The species can live in very bad conditions and needs little food to live. It is an omnivore. Common prey include crustaceans, mollusks, amphipods, squid, and other smaller fish. Toadfish rely upon camouflage to catch their food; they lie motionless waiting for prey to wander close by, then attack by surprise.They also have been known to bite off toes of unsuspecting swimmers. They can be found anywhere from Maine to the Caribbean Sea.<DIV class="thumb tleft"><DIV class=thumbinner style="WIDTH: 202px"> <DIV class=thumbcaption><DIV class=magnify></DIV>Oyster toadfish</DIV></DIV></DIV>

The fish has a distinctive "foghorn" sound that is used by males to attract females in the mating season, which is April-October. Following the foghorn sound, the female comes into the nest, lays eggs, then leaves (the toadfish lays the largest eggs of any Chesapeake Bay fish). The male fertilizes the egg; they hatch after approximately one month. When the eggs hatch the young toadfish stay attached to the yolk for some time. When the yolk has been absorbed for energy, the young toadfish learn to swim. Even when the young have started to swim the adult still protects its young.


----------



## Sailor612 (Oct 3, 2007)

Toadfish is correct! And from what i've heard, and research i've done in the past...the do have poisonous spines on their dorsal, it can cause a painful "sting."

They hide VERY!! well around rocks, andother sturcture.

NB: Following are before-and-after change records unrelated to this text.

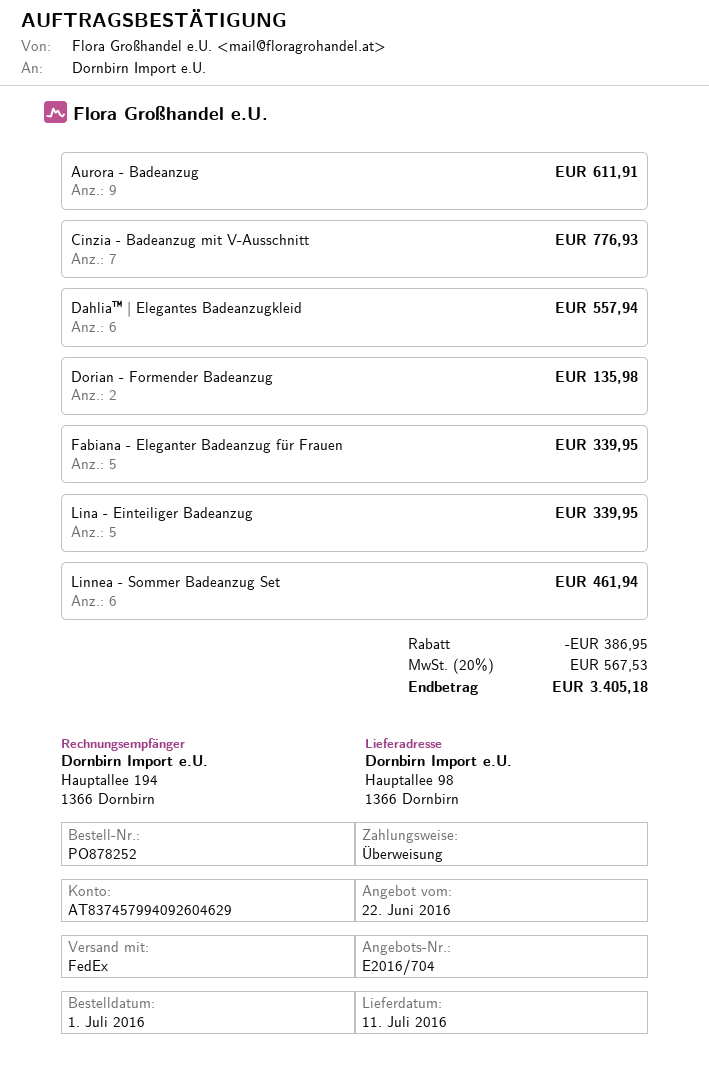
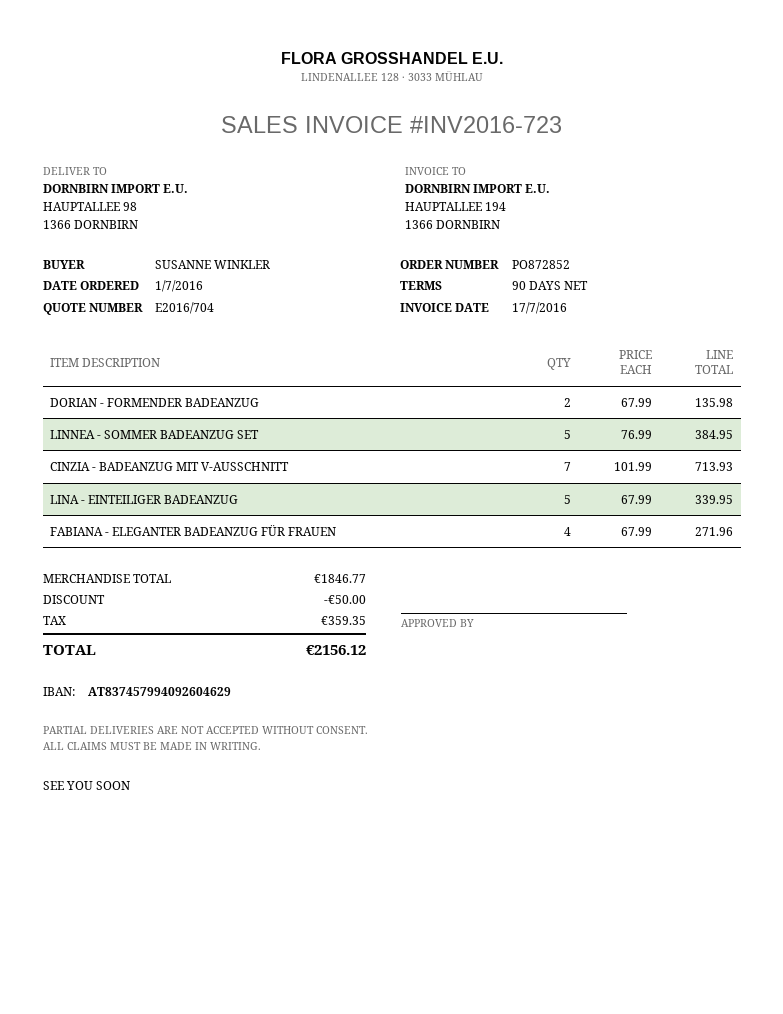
order number: PO878252 -> PO872852
Aurora - Badeanzug: 9 for 611.91 -> none
Cinzia - Badeanzug mit V-Ausschnitt: 7 for 776.93 -> 7 for 713.93
Dahlia™ | Elegantes Badeanzugkleid: 6 for 557.94 -> none
Fabiana - Eleganter Badeanzug für Frauen: 5 for 339.95 -> 4 for 271.96
Linnea - Sommer Badeanzug Set: 6 for 461.94 -> 5 for 384.95
discount: 386.95 -> 50.00
tax: 567.53 -> 359.35
total: 3405.18 -> 2156.12

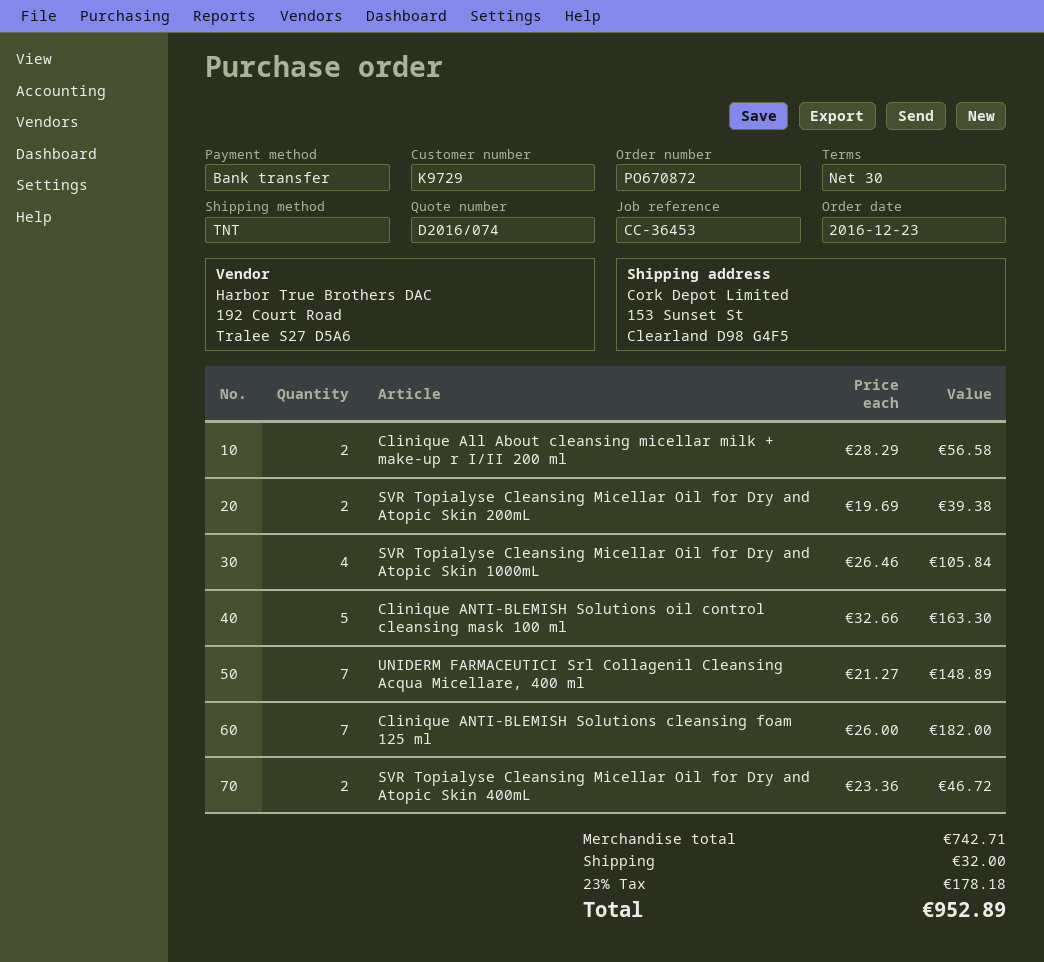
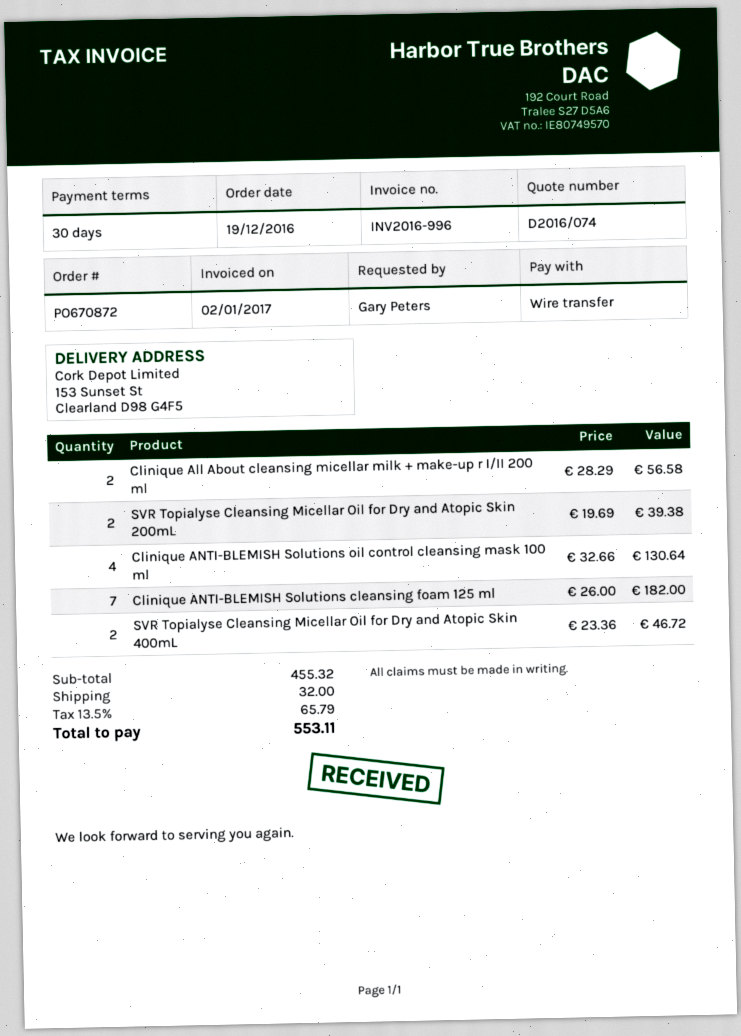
order date: 2016-12-23 -> 2016-12-19
SVR Topialyse Cleansing Micellar Oil for Dry and Atopic Skin 1000mL: 4 x 26.46 = 105.84 -> none
Clinique ANTI-BLEMISH Solutions oil control cleansing mask 100 ml: 5 x 32.66 = 163.30 -> 4 x 32.66 = 130.64
UNIDERM FARMACEUTICI Srl Collagenil Cleansing Acqua Micellare, 400 ml: 7 x 21.27 = 148.89 -> none
subtotal: 742.71 -> 455.32
tax: 23% = 178.18 -> 13.5% = 65.79
total: 952.89 -> 553.11

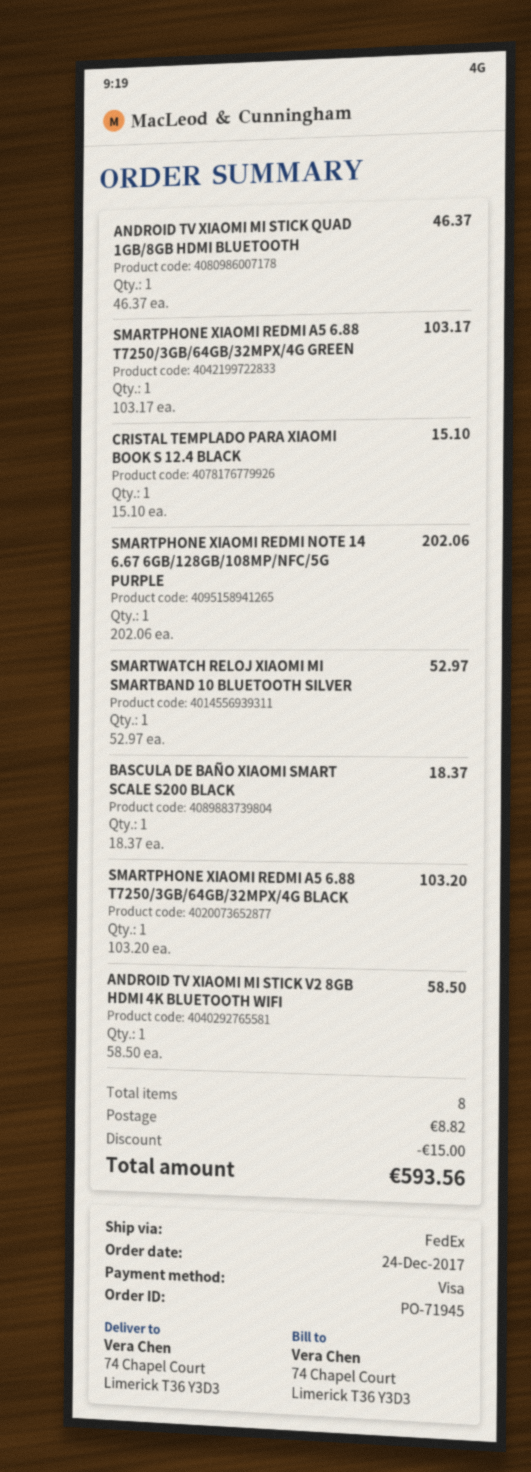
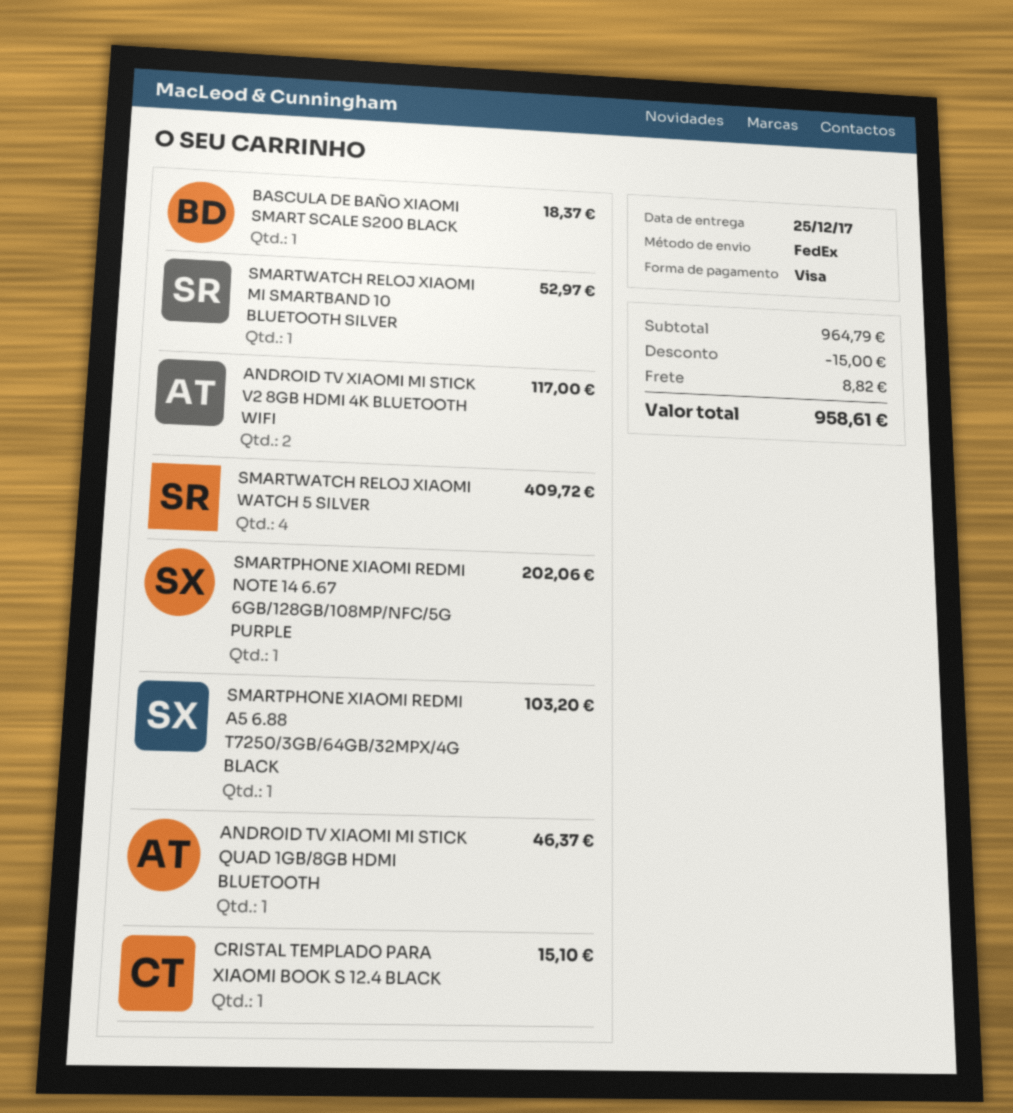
SMARTPHONE XIAOMI REDMI A5 6.88 T7250/3GB/64GB/32MPX/4G GREEN: 1 for 103.17 -> none
ANDROID TV XIAOMI MI STICK V2 8GB HDMI 4K BLUETOOTH WIFI: 1 for 58.50 -> 2 for 117.00
SMARTWATCH RELOJ XIAOMI WATCH 5 SILVER: none -> 4 for 409.72
total: 593.56 -> 958.61

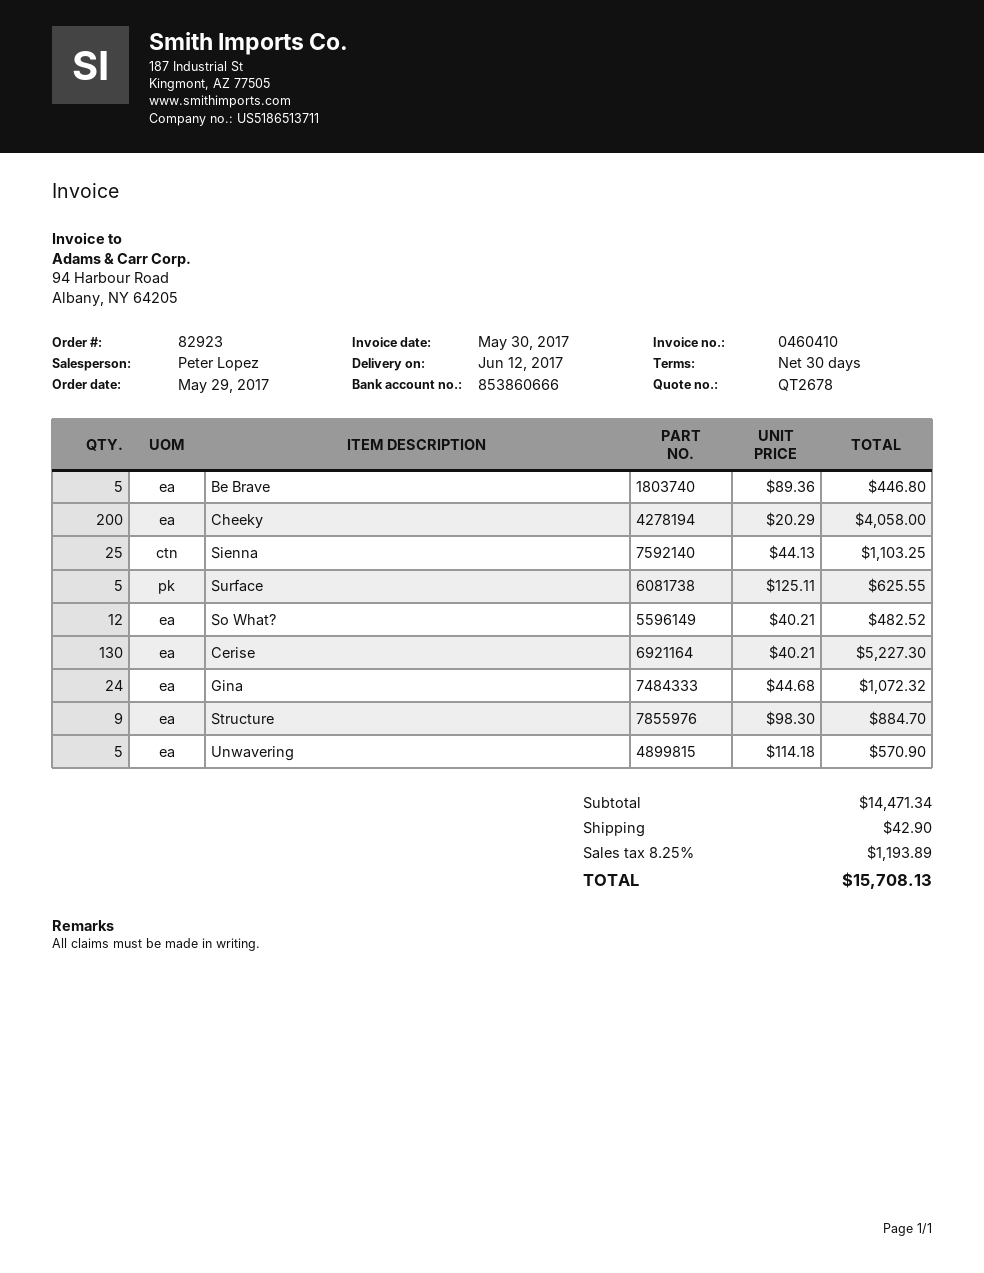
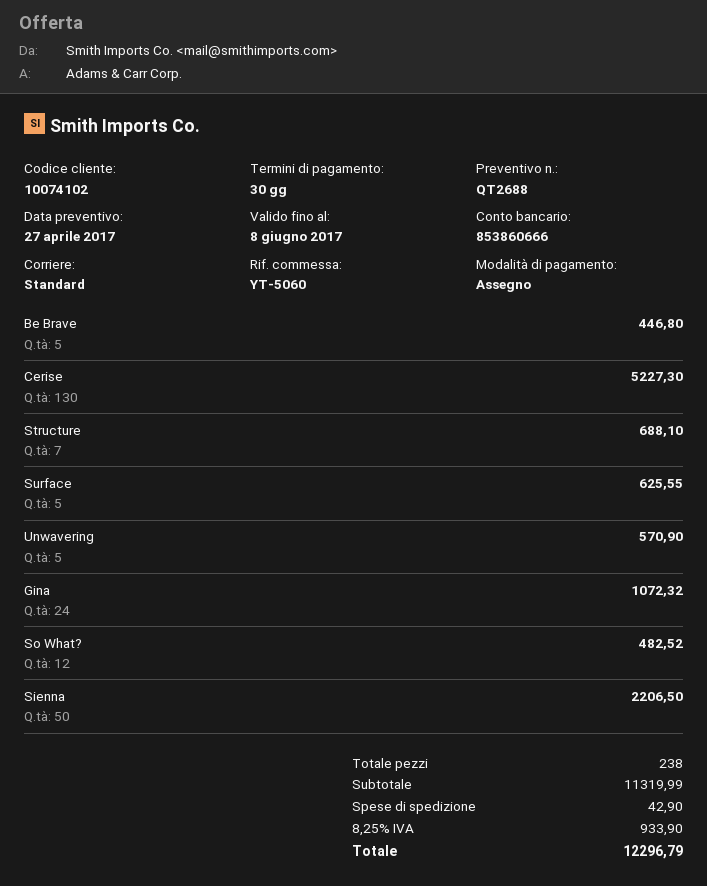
quote number: QT2678 -> QT2688
Cheeky: 200 for 4058.00 -> none
Sienna: 25 for 1103.25 -> 50 for 2206.50
Structure: 9 for 884.70 -> 7 for 688.10
subtotal: 14471.34 -> 11319.99
tax: 8.25% = 1193.89 -> 8.25% = 933.90
total: 15708.13 -> 12296.79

I don't rememberreading anything regarding "foghorn" mating calls...very interesting though!!!


----------



## sealark (Sep 27, 2007)

> *roofordie (11/8/2008)*Dude who said that fish is good eating....dumbass. Before you respond to another anglers question you fellas should either 1-know what the hell you're talking about or 2- do some research before giving out this disinformation:nonono. What if someone else saw these reponses and ate this fish? dumbass.


You are the dumbass!! I have eatin them many years ago and I am still alive. You should do your research because they have a spine that has slime on it that can cause infections doesn't mean the meat is poison. Scorpion fish DO have venom in there spines and are good to eat. DUMBASS!!:banghead


----------



## roofordie (Sep 24, 2008)

Hey Mr. Knowitall. You thought it was a dogfish, remember? You lost all credibility right there:moon. No one is going to believe you ate one, just like when you were a kid running around the school yard telling your outlandish lies. Did you eat it with hog balls and a dandelion garnish? dumbass. Do you eat the fisheyes too? I guess those or good eating too, eh? And when the hell did Jacques Yves Cousteau become some great philosopher?! DOUBLE dumbass. I like the banghead icon you included up there. ?Guess you've been doing that for quite some time, haven't you.:looser


----------



## redshiner1 (Dec 26, 2007)

There are 3 species of toadfish in our area - gulf toadfish, oyster toadfish, and leopard toadfish. This one appears to be a leopard toadfish.


----------



## sealark (Sep 27, 2007)

Roofordie, Take a chill pill I was just stating that Dogfish is what I have called them and heard them called. There are different names in other locations for fish. And for the rest of my statement about the eating them thatis true. AND you are the one that started using the dumbass statement. Calm down and take a deep breath befor you answer this post. I am finished making any further comments.


----------



## Orion45 (Jun 26, 2008)

I caught quite a few of these toad fish in my crab traps in the Sound. Even caught some on spoons while wading in the Sound. I never handled them other than with long nosed pliers while taking them of a hook. Didn't know they had a poisonous spine. Thanks for the info.


----------



## Gulf Cart 205 (Oct 20, 2007)

Guys,

Straight from a Google search of Toadfish:

*Common Names* 

English language common names of this fish include gulf toadfish, *dogfish*, mudfish, and oysterdog. Other common names are lahtikonnakala (Finnish), Mexikansk paddefisk (Danish), rozpusznik swiszczacy (Polish) and sapo de boca blanca (Spanish). 

*Importance to Humans

*Toadfishes, such as the gulf toadfish, are sometimes marketed fresh or live for human consumption, such as in Chinatown (New York City), but are generally considered undesirable and so are not targeted in any fishery. This fish is not considered a gamefish. 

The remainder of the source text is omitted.